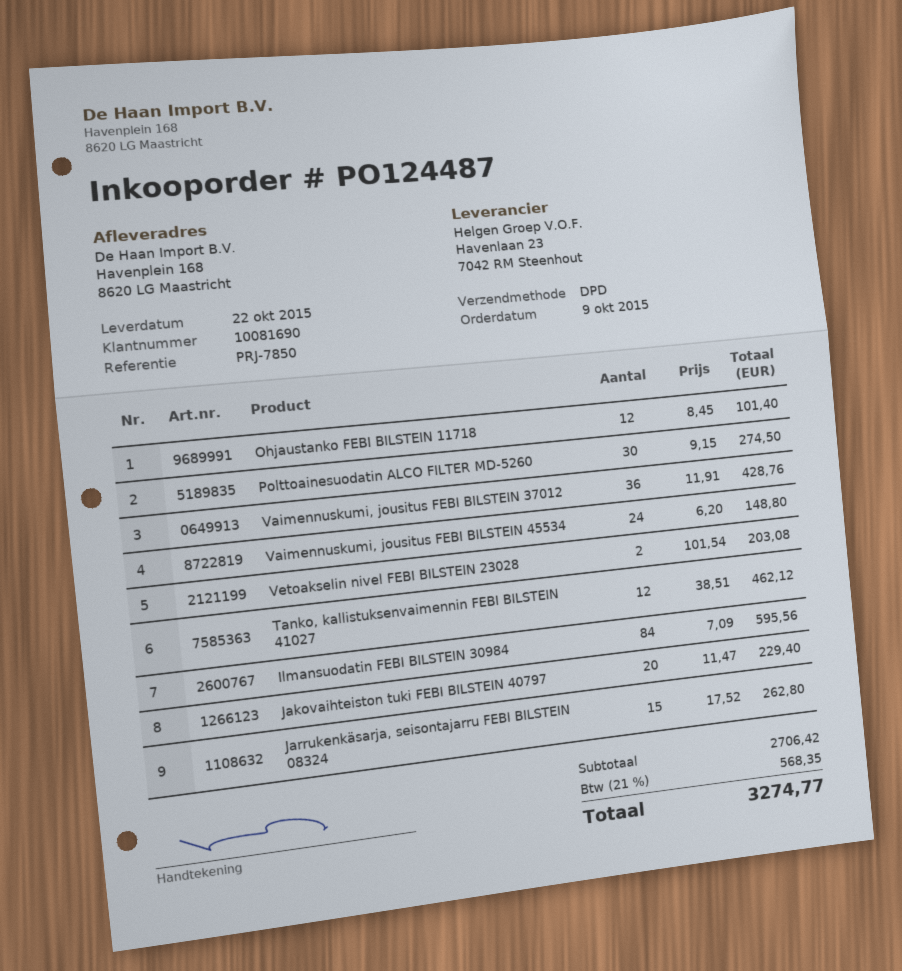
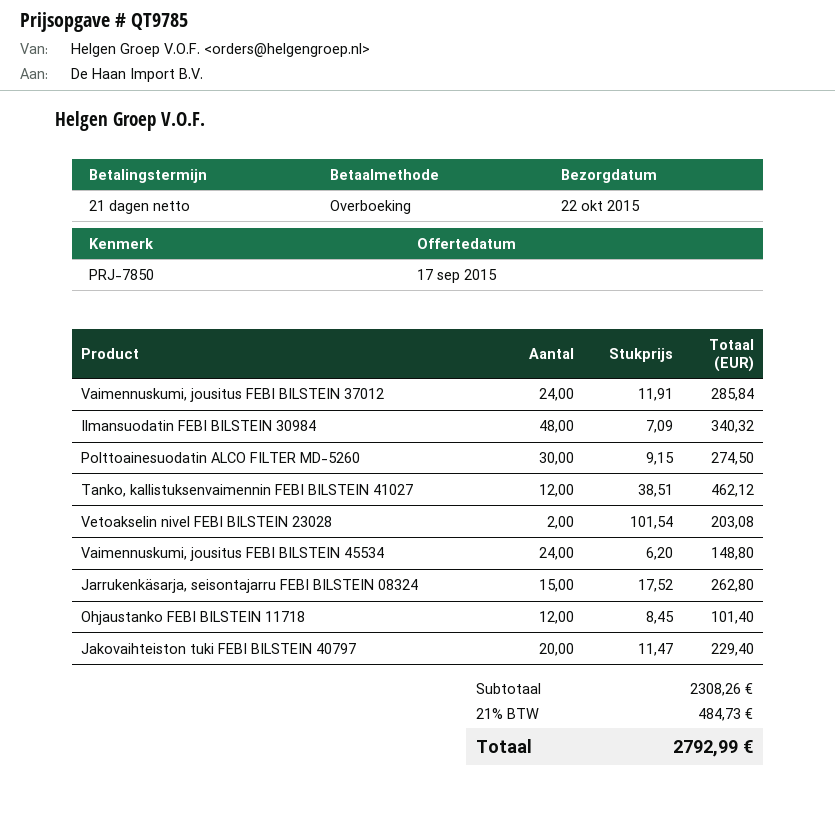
Vaimennuskumi, jousitus FEBI BILSTEIN 37012: 36 x 11.91 = 428.76 -> 24 x 11.91 = 285.84
Ilmansuodatin FEBI BILSTEIN 30984: 84 x 7.09 = 595.56 -> 48 x 7.09 = 340.32
subtotal: 2706.42 -> 2308.26
tax: 21% = 568.35 -> 21% = 484.73
total: 3274.77 -> 2792.99

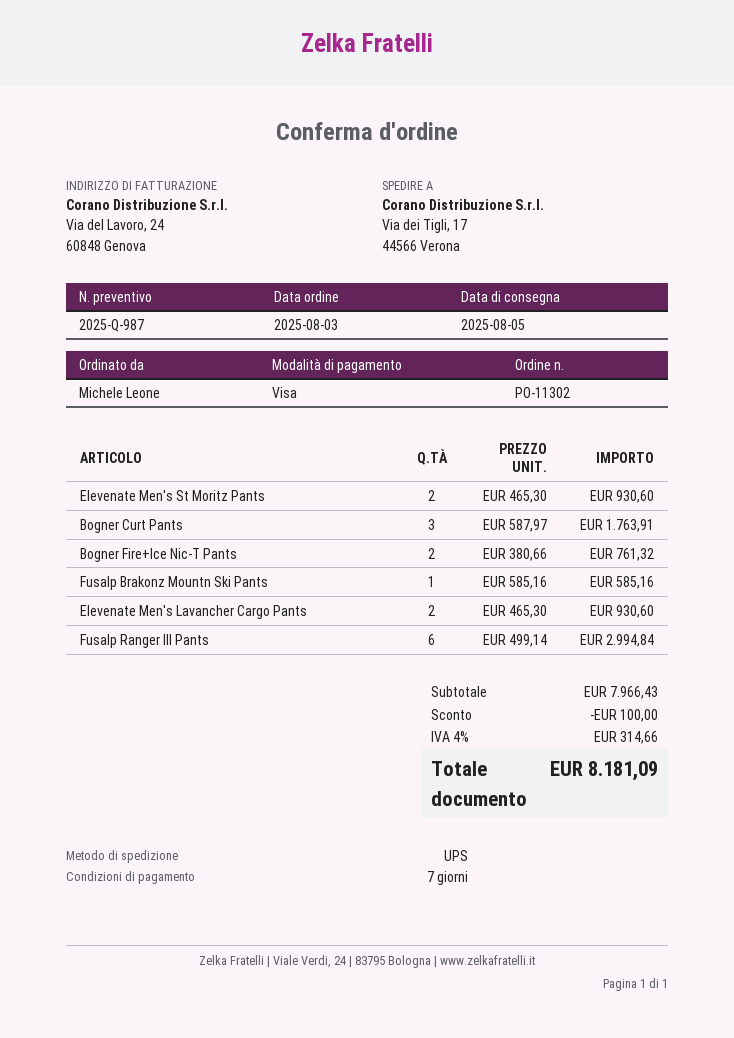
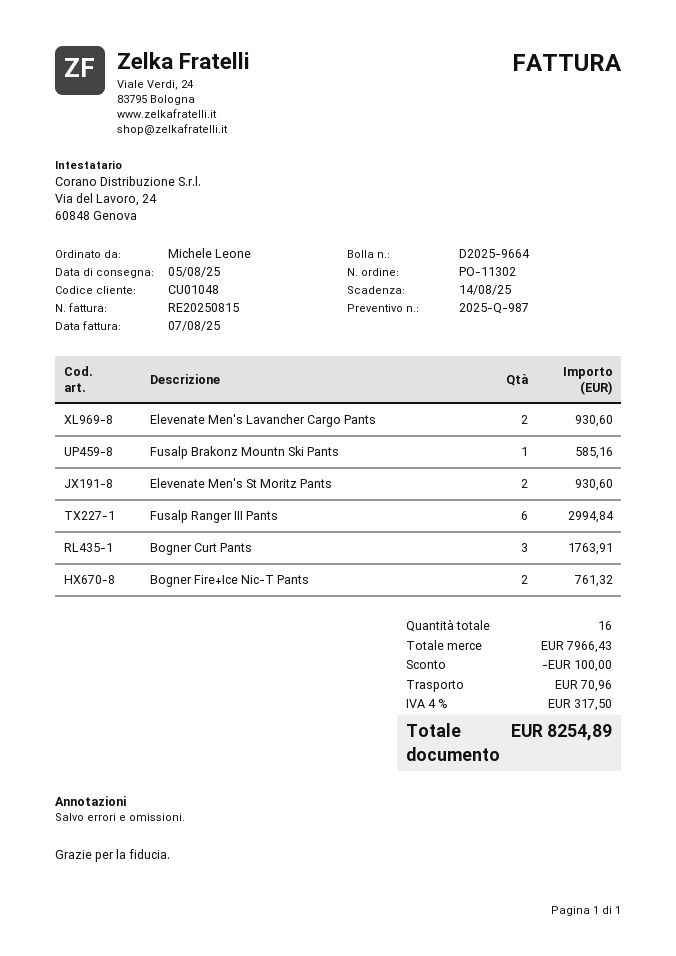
shipping: none -> 70.96
tax: 4% = 314.66 -> 4% = 317.50
total: 8181.09 -> 8254.89

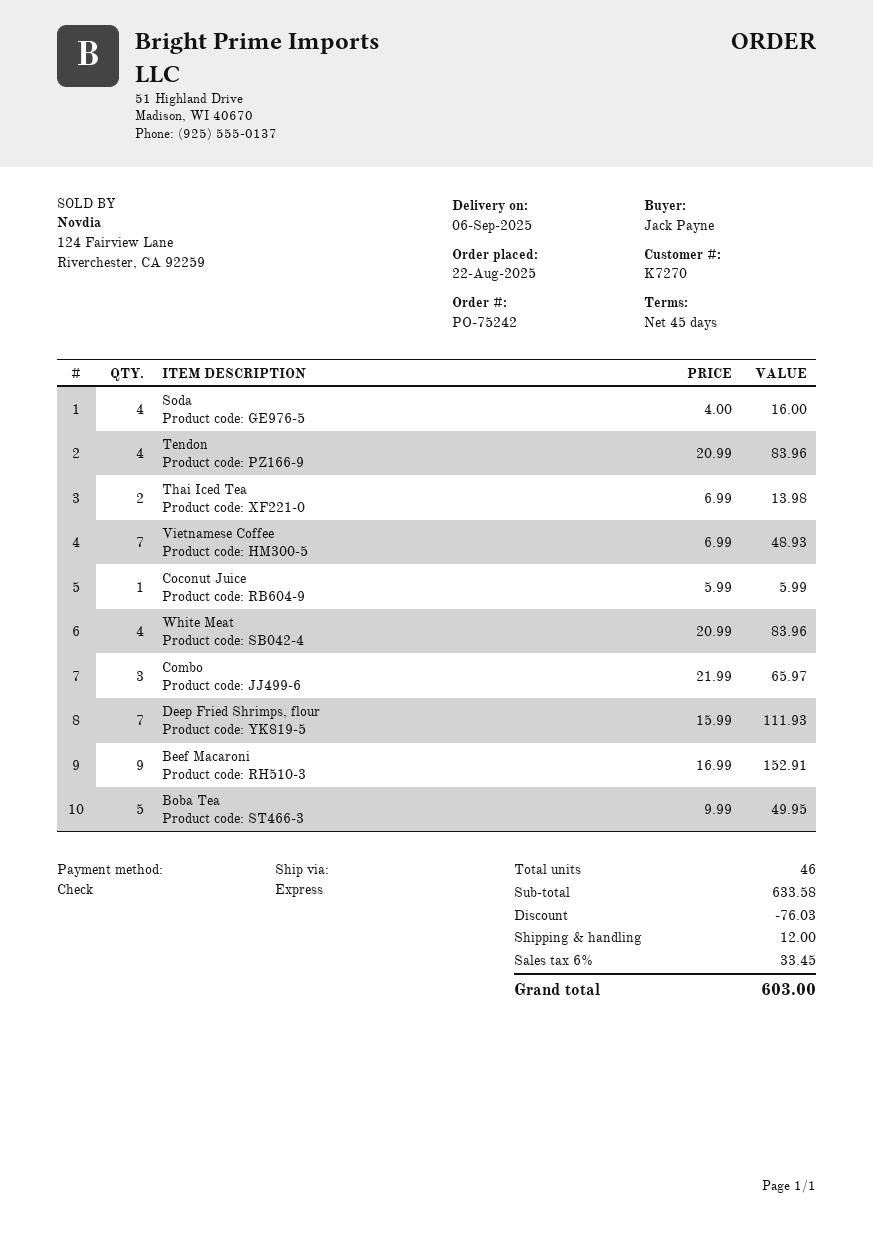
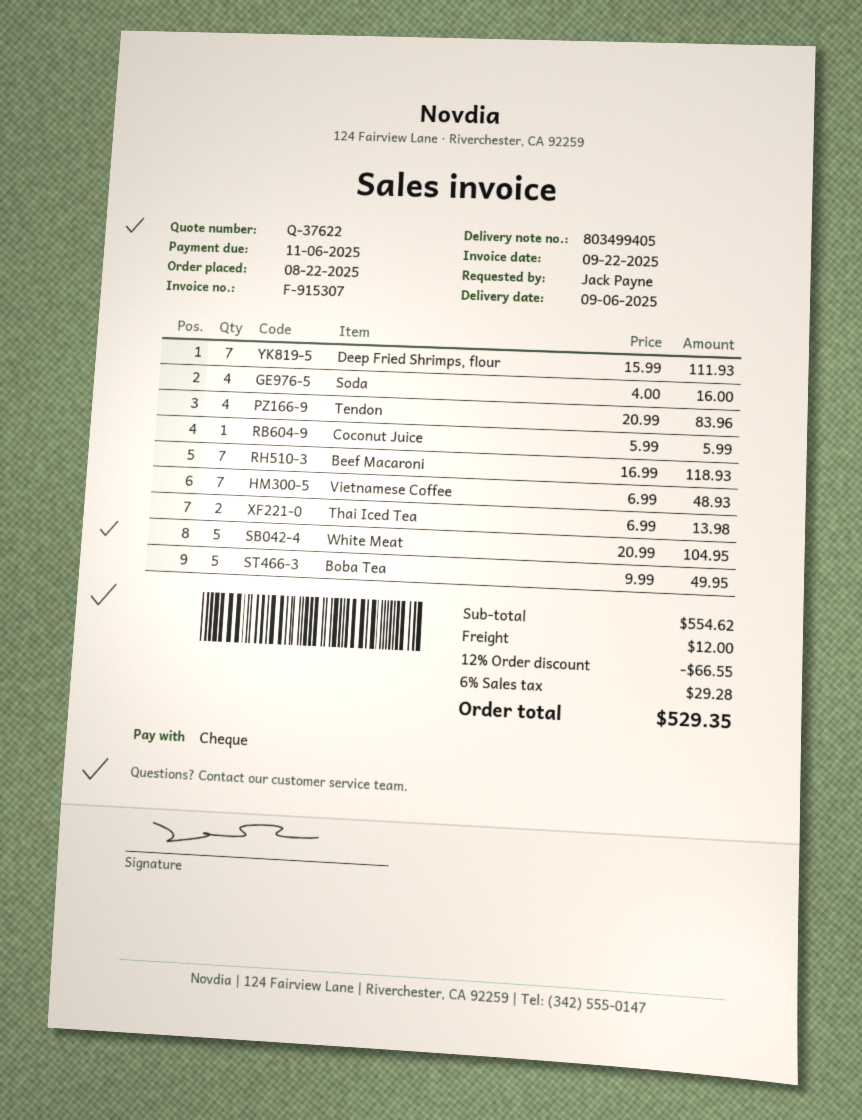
White Meat: 4 x 20.99 = 83.96 -> 5 x 20.99 = 104.95
Combo: 3 x 21.99 = 65.97 -> none
Beef Macaroni: 9 x 16.99 = 152.91 -> 7 x 16.99 = 118.93
subtotal: 633.58 -> 554.62
discount: 76.03 -> 66.55
tax: 6% = 33.45 -> 6% = 29.28
total: 603.00 -> 529.35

**WHAT THE TASK ASKS:** Please tally how many lines in the listing above contain the word "subtotal", and answer with the figure alone.

**FINISHED TASK:** 2